ACTIVITY: Below are the entries to work from; restate word for word the portion that opens with the line containing "[513,775,571,789] 'FULL' ->" and closes with the line containing "(118, 1026) none", keeping both.

DATA SHOWN:
++++++++++++++++++++
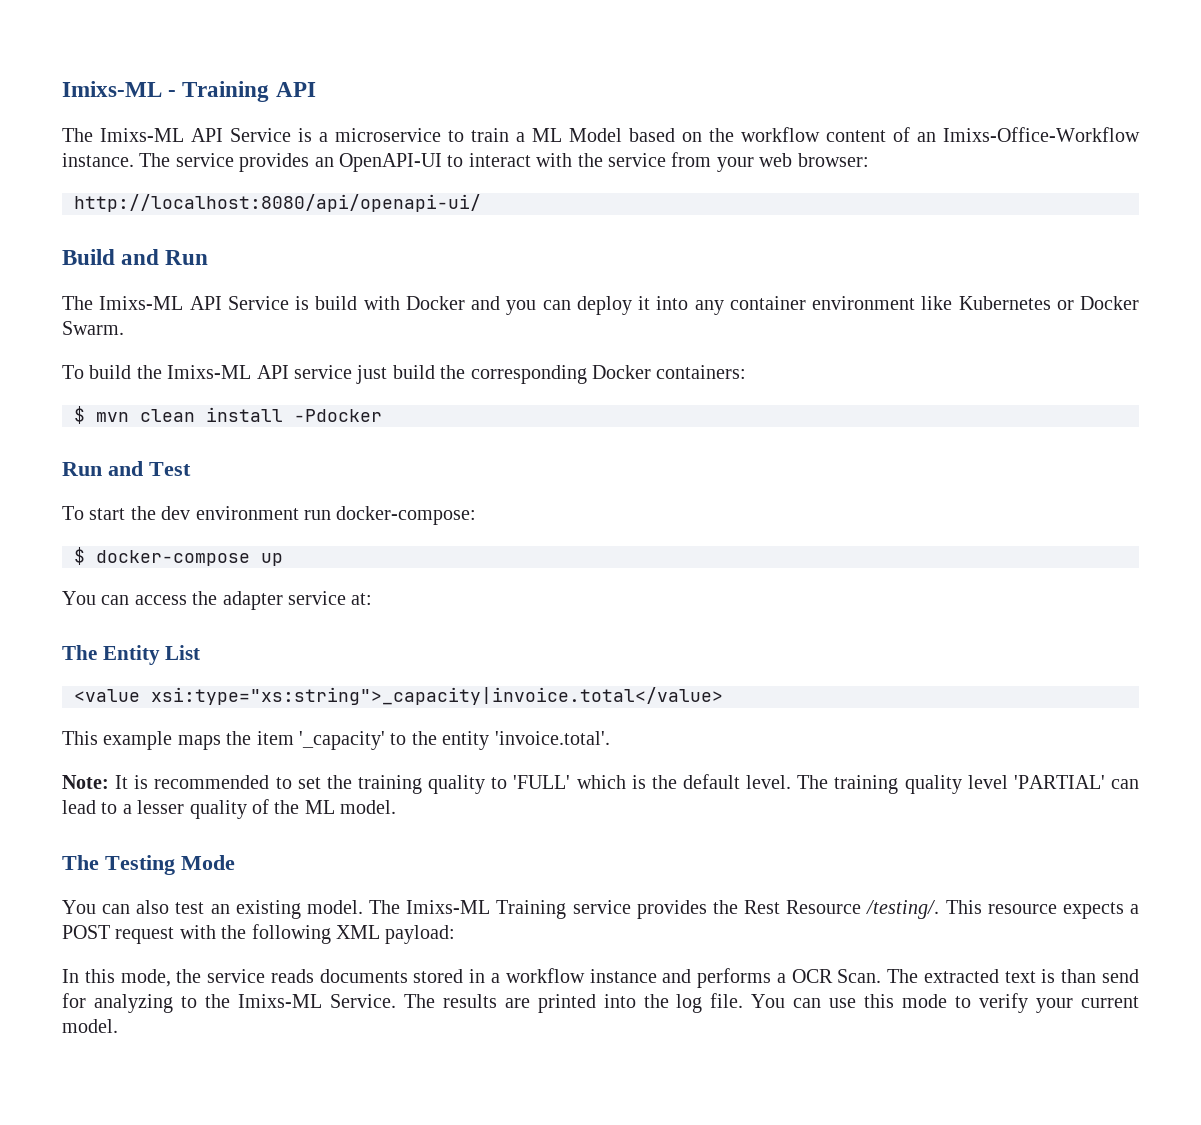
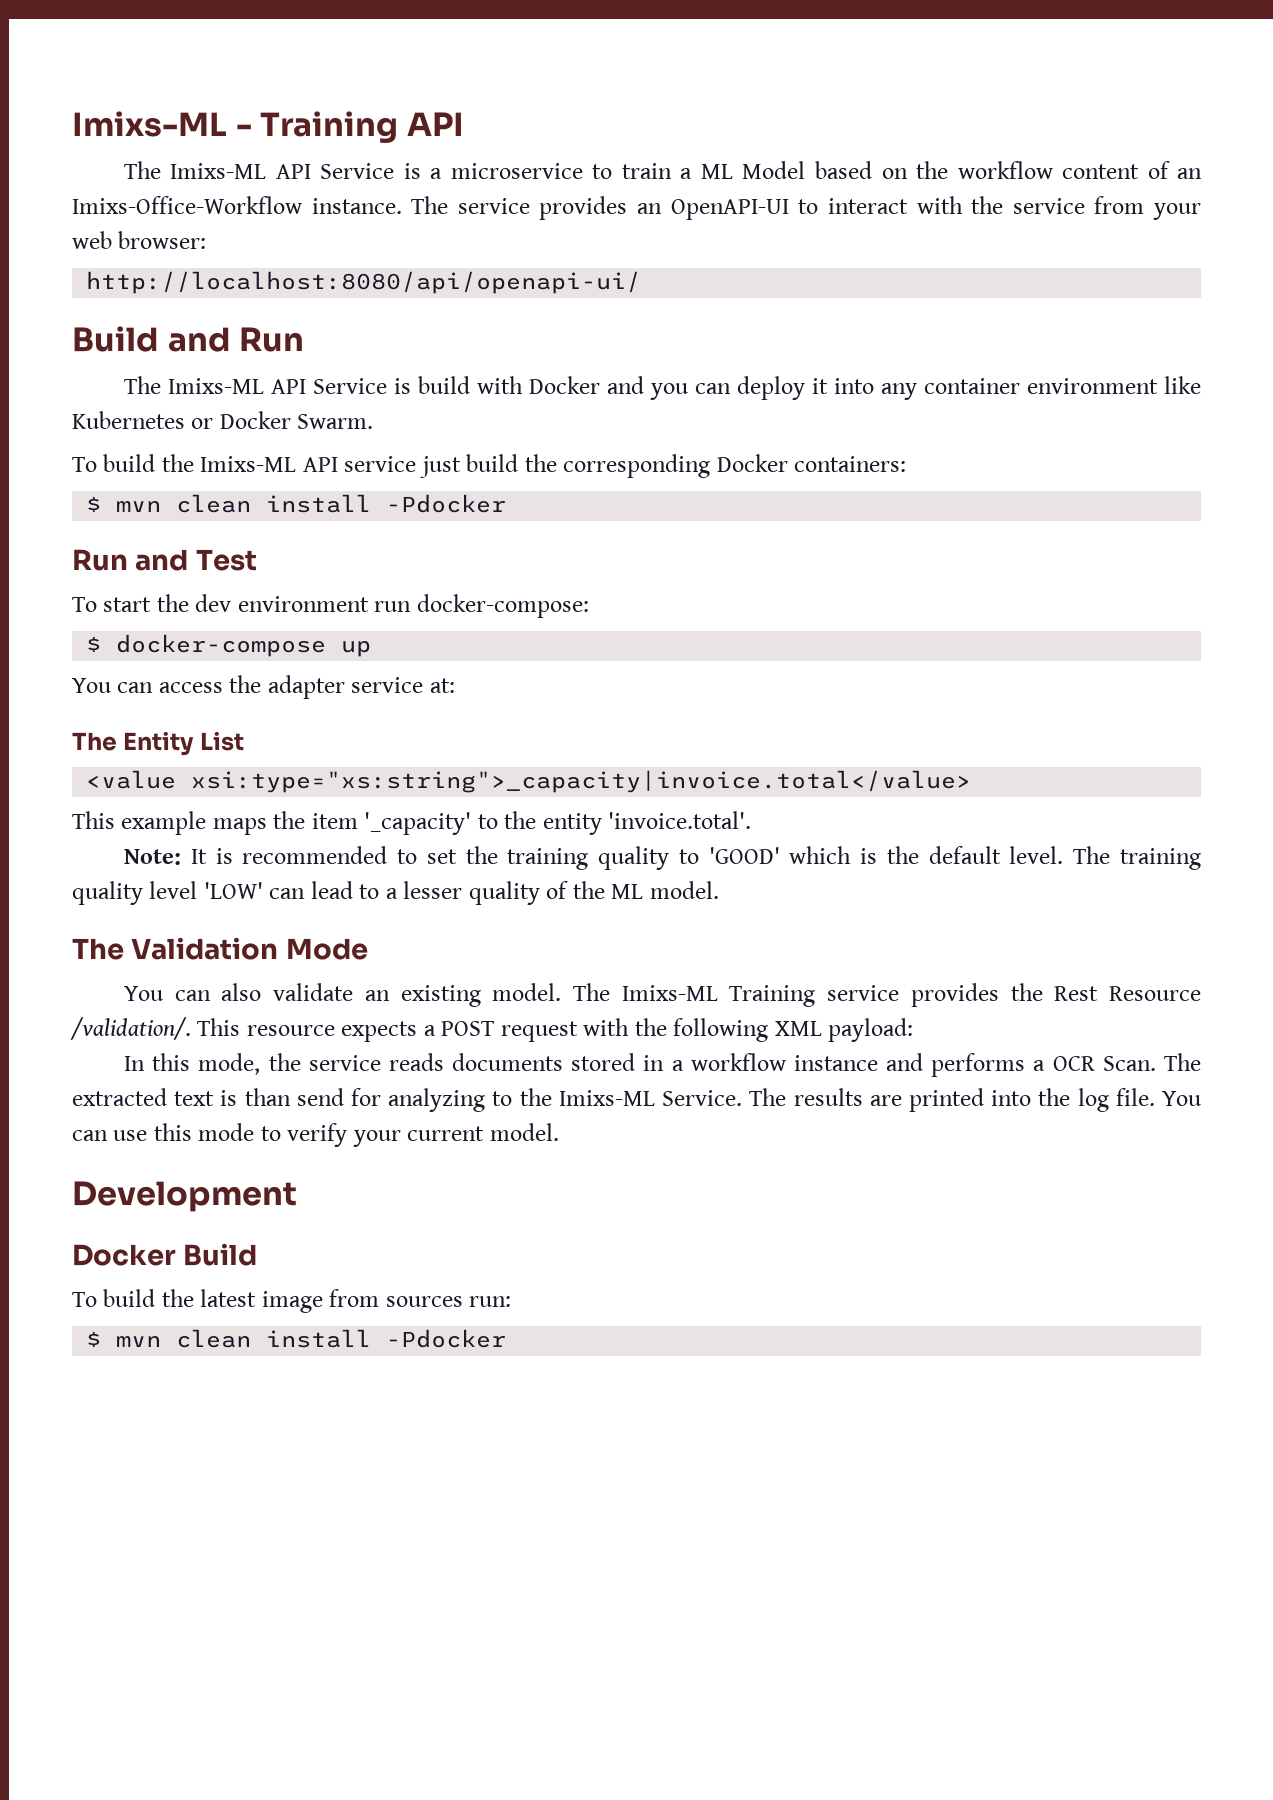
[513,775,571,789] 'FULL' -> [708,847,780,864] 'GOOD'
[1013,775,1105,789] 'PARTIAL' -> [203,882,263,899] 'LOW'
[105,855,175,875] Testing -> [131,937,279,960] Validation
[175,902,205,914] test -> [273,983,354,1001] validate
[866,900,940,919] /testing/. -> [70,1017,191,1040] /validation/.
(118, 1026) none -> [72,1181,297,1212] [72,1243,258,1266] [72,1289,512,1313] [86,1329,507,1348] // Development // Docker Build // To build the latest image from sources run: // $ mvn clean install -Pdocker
++++++++++++++++++++
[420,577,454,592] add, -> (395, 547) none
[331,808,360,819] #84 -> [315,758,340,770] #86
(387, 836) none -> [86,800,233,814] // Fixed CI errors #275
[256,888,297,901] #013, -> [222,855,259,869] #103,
++++++++++++++++++++
RESULT FOR THIS EXERCISE:
[513,775,571,789] 'FULL' -> [708,847,780,864] 'GOOD'
[1013,775,1105,789] 'PARTIAL' -> [203,882,263,899] 'LOW'
[105,855,175,875] Testing -> [131,937,279,960] Validation
[175,902,205,914] test -> [273,983,354,1001] validate
[866,900,940,919] /testing/. -> [70,1017,191,1040] /validation/.
(118, 1026) none -> [72,1181,297,1212] [72,1243,258,1266] [72,1289,512,1313] [86,1329,507,1348] // Development // Docker Build // To build the latest image from sources run: // $ mvn clean install -Pdocker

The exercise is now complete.